Yes, I was so robbed by fate that I was unable to even get up from my bed. My poor grandmother, whitehaired like the moon over the hill, might have picked me up and taken me on her lap. How she must have longed that her son’s first offspring would call her ‘grandmother’ in its baby voice, that it would pull at the wrinkles on her face with its little hands.

But grandmother, I could not fulfil your wishes. Your other grandchildren fulfilled them. All I did was hurt you when you carried me on your back, how you must have loved me, no?

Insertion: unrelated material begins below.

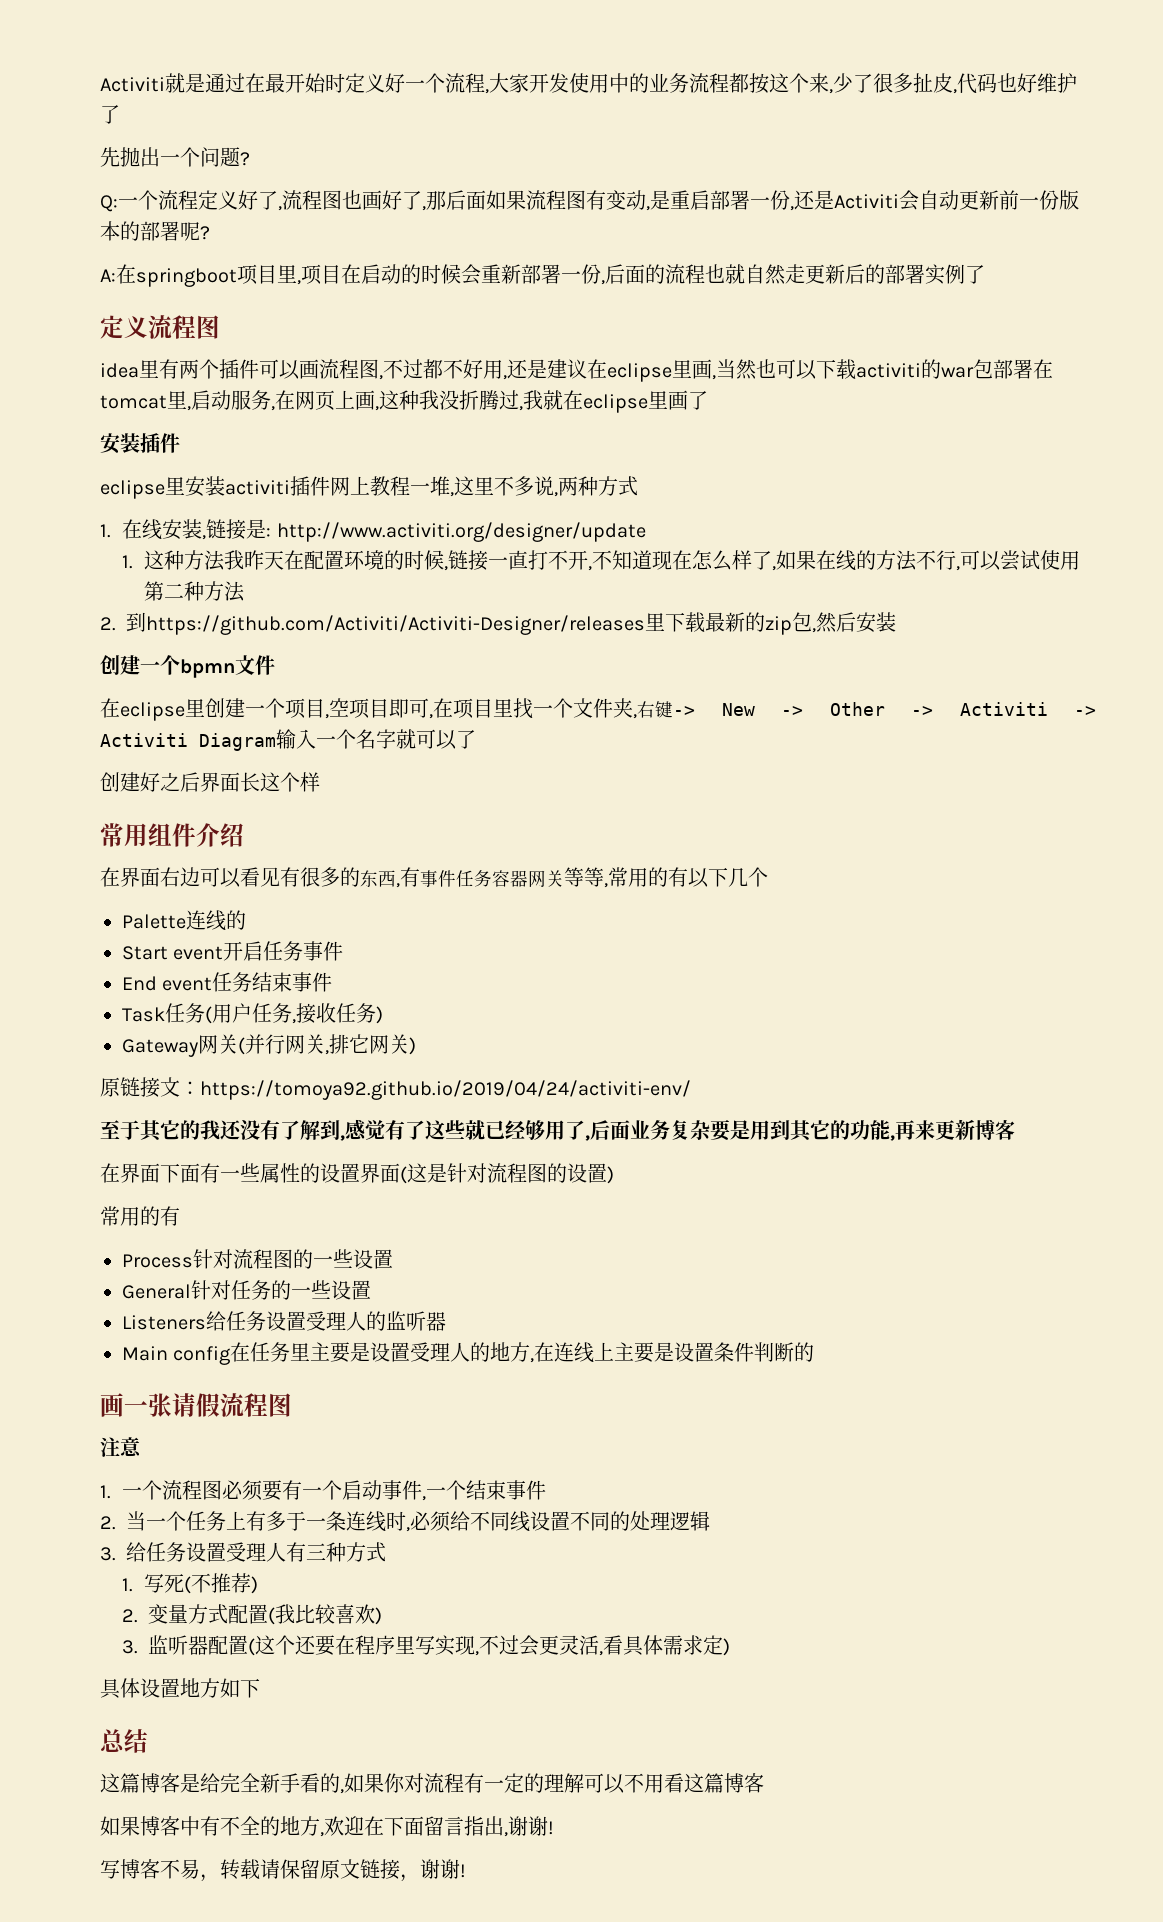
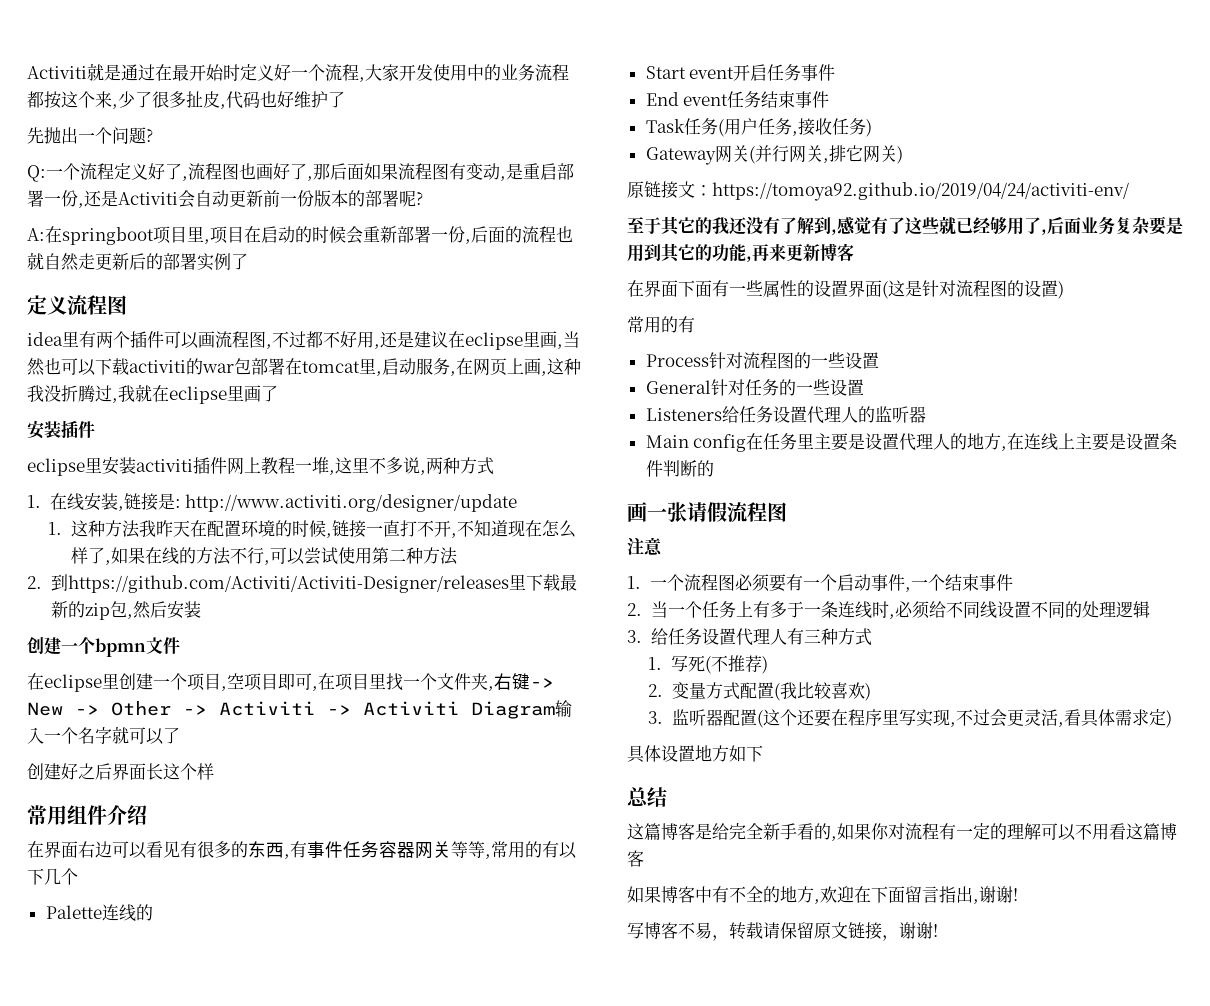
[306,1311,326,1331] 受 -> [806,406,824,424] 代
[410,1342,431,1362] 受 -> [899,433,917,451] 代
[226,1542,246,1562] 受 -> [735,628,753,646] 代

At that time the economic condition of our home was not so good, to the extent that it was very hard to manage two meals a day, morning and evening. I have heard that mother and father often went hungry at mealtimes, but somehow or other they fed us children. Grandmother, even that was not enough for you, you fed me and made me greedy even though you went without food yourself. And on top of that, you took me to sleep with you and you gave me many different things to eat every time I woke up, all through the night. Aha, how good it tasted, the food you gave me!

Grandmother, if you had not wrapped me in a torn up petticoat and put me in a bamboo basket I might still have been peeing and soiling in my bed today, or I may have already arrived with you in the heaven that people imagine. I don’t know. But because of you I touched the various colours of life and understood life from various angles, and experienced the beauty of life myself. Grandmother, you are not with me now, that is your misfortune.

But you are still living all through my heart and mind.